This article provides general market information for educational purposes only. It does not constitute financial, legal, or mortgage advice. Speak with a licensed professional before making any real estate decisions.
A buyer asked me this week whether the market has really started picking up. The short answer is yes. But not in the way most people think. Sales are up 7% from last year. Prices are still down 4.9%. That difference matters a great deal if you are trying to decide whether to buy now or keep waiting.
The buyer had been watching listings come and go in the Bramalea area for months. She was seeing more homes sell and starting to wonder if she had already missed the window. She had not. But the window is narrowing, and what the April 2026 TRREB data actually says is more useful than the headline noise. Let me go through what it means for GTA buyers, especially in Brampton and Mississauga, so you can make the right call for your situation.
Who this is for: First-time buyers in Brampton and Mississauga who are watching the market and trying to decide whether now is the right time to move forward.
TL;DR: GTA home sales rose 7% in April 2026, but average prices fell 4.9% to $1,051,969. New listings dropped 9.3%. Buyers in Brampton and Mississauga still have real negotiating room, but inventory is starting to contract and the balance is slowly shifting.
Sales Went Up. That Is Not the Same as Prices Going Up.
In short: More homes sold in April 2026 than in April 2025, but average prices are lower than a year ago. These two facts move in opposite directions, and that gap is where buyer decisions get made.

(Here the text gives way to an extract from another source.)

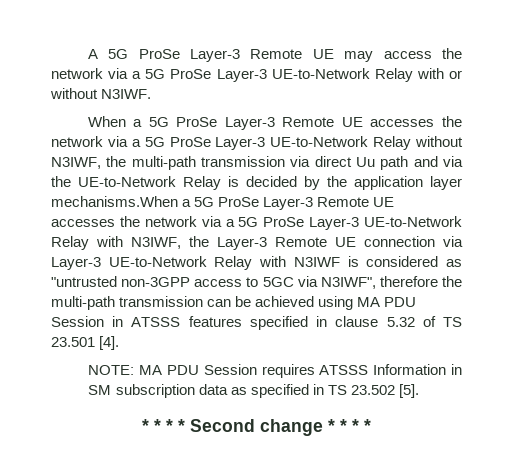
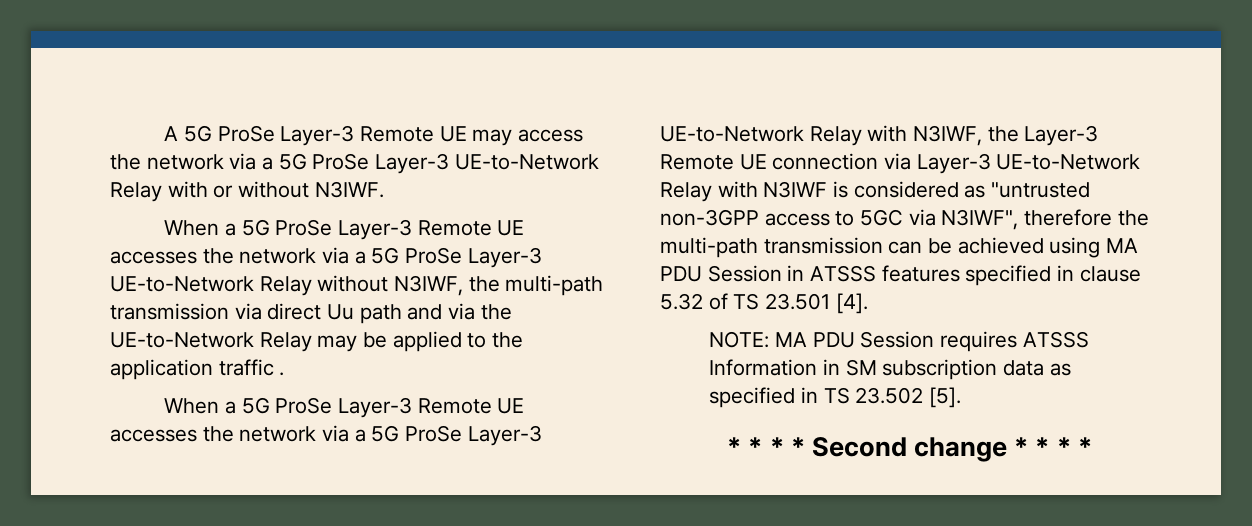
- When a 5G ProSe Layer-3 Remote UE accesses the network via a 5G ProSe Layer-3 UE-to-Network Relay without N3IWF, the multi-path transmission via direct Uu path and via the UE-to-Network Relay is decided by the application layer mechanisms.When a 5G ProSe Layer-3 Remote UE accesses the network via a 5G ProSe Layer-3 UE-to-Network Relay with N3IWF, the Layer-3 Remote UE connection via Layer-3 UE-to-Network Relay with N3IWF is considered as "untrusted non-3GPP access to 5GC via N3IWF", therefore the multi-path transmission can be achieved using MA PDU Session in ATSSS features specified in clause 5.32 of TS 23.501 [4].
+ When a 5G ProSe Layer-3 Remote UE accesses the network via a 5G ProSe Layer-3 UE-to-Network Relay without N3IWF, the multi-path transmission via direct Uu path and via the UE-to-Network Relay may be applied to the application traffic .
+ When a 5G ProSe Layer-3 Remote UE accesses the network via a 5G ProSe Layer-3 UE-to-Network Relay with N3IWF, the Layer-3 Remote UE connection via Layer-3 UE-to-Network Relay with N3IWF is considered as "untrusted non-3GPP access to 5GC via N3IWF", therefore the multi-path transmission can be achieved using MA PDU Session in ATSSS features specified in clause 5.32 of TS 23.501 [4].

There were 5,946 home sales through the TRREB MLS system in April 2026. That is 7% more than the 5,556 sales recorded in April 2025. Activity is unquestionably up.
The average selling price across all home types in the GTA was $1,051,969, down 4.9% from April 2025’s $1,106,505. The MLS Home Price Index Composite benchmark declined 6.6% year-over-year on an adjusted basis.
So buyers are returning to the market. Prices have not followed them upward yet. That is the honest picture in April 2026, and it is a distinction that matters for any buyer trying to plan their next move.
A buyer who hears that sales are up and assumes prices are also rising is working from the wrong starting point. If you are calibrating your offer strategy or setting your budget ceiling based on that assumption, you are making a decision on incomplete information.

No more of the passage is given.